With trusted access to contrasting perspectives, Bibeau puts the animal at the centre of her narrative. She returns to her home region of Niagara, and to far-flung areas on the Atlantic and Pacific coasts, to explore the complex questions around the capture, display and study of marine mammals. Featuring scientists, ex-trainers, ethicists, activists and politicians, the documentary reflects on legacy organizations in Canada at the centre of the debate: the Vancouver Aquarium – a leader in conservation research and the first home to a captive killer whale in the world – and Marineland – a tourist staple in Niagara Falls, known for its catchy jingle, “Everyone Loves Marineland”. Like thousands of other children, Bibeau grew up going to parks such as Marineland.
But in 2012, she witnessed a childhood acquaintance and former trainer at the park make allegations of animal cruelty in a Toronto Star exposé.
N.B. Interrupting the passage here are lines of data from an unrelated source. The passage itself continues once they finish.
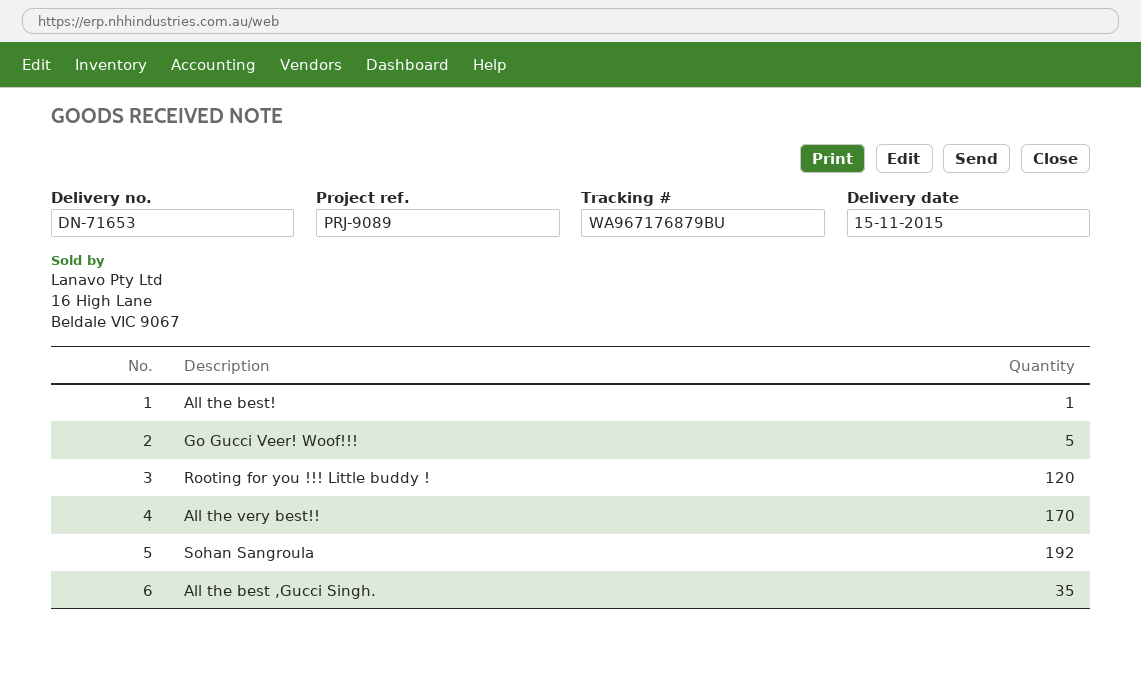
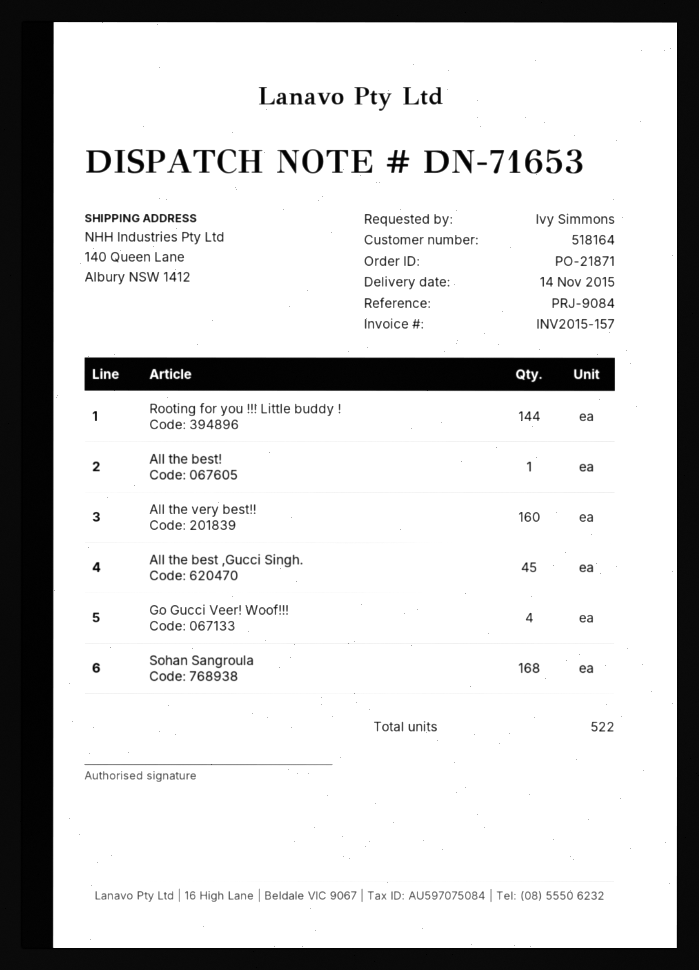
delivery date: 2015-11-15 -> 2015-11-14
reference: PRJ-9089 -> PRJ-9084
Go Gucci Veer! Woof!!!: 5 -> 4
Rooting for you !!! Little buddy !: 120 -> 144
All the very best!!: 170 -> 160
Sohan Sangroula: 192 -> 168
All the best ,Gucci Singh.: 35 -> 45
This set the stage for a public battle and impassioned campaign to ‘save’ what is now Marineland’s last remaining adult walrus, galvanizing a community and begging larger questions on captivity as a whole.
This documentary was born of those questions. Supported by rare archival images, and compelling footage of walruses in human care, and in the wild, The Last Walrus is a companion project to the feature film and Hot Docs 2020 Audience Award winner, The Walrus and the Whistleblower. It strikes at the heart of an uncomfortable conversation about the evolution of our relationship with animals. Whether marine mammals are in pools for entertainment, education, or conservation, this documentary – a love story at its heart – asks a fundamental question: is it time we think of it from the animal’s perspective?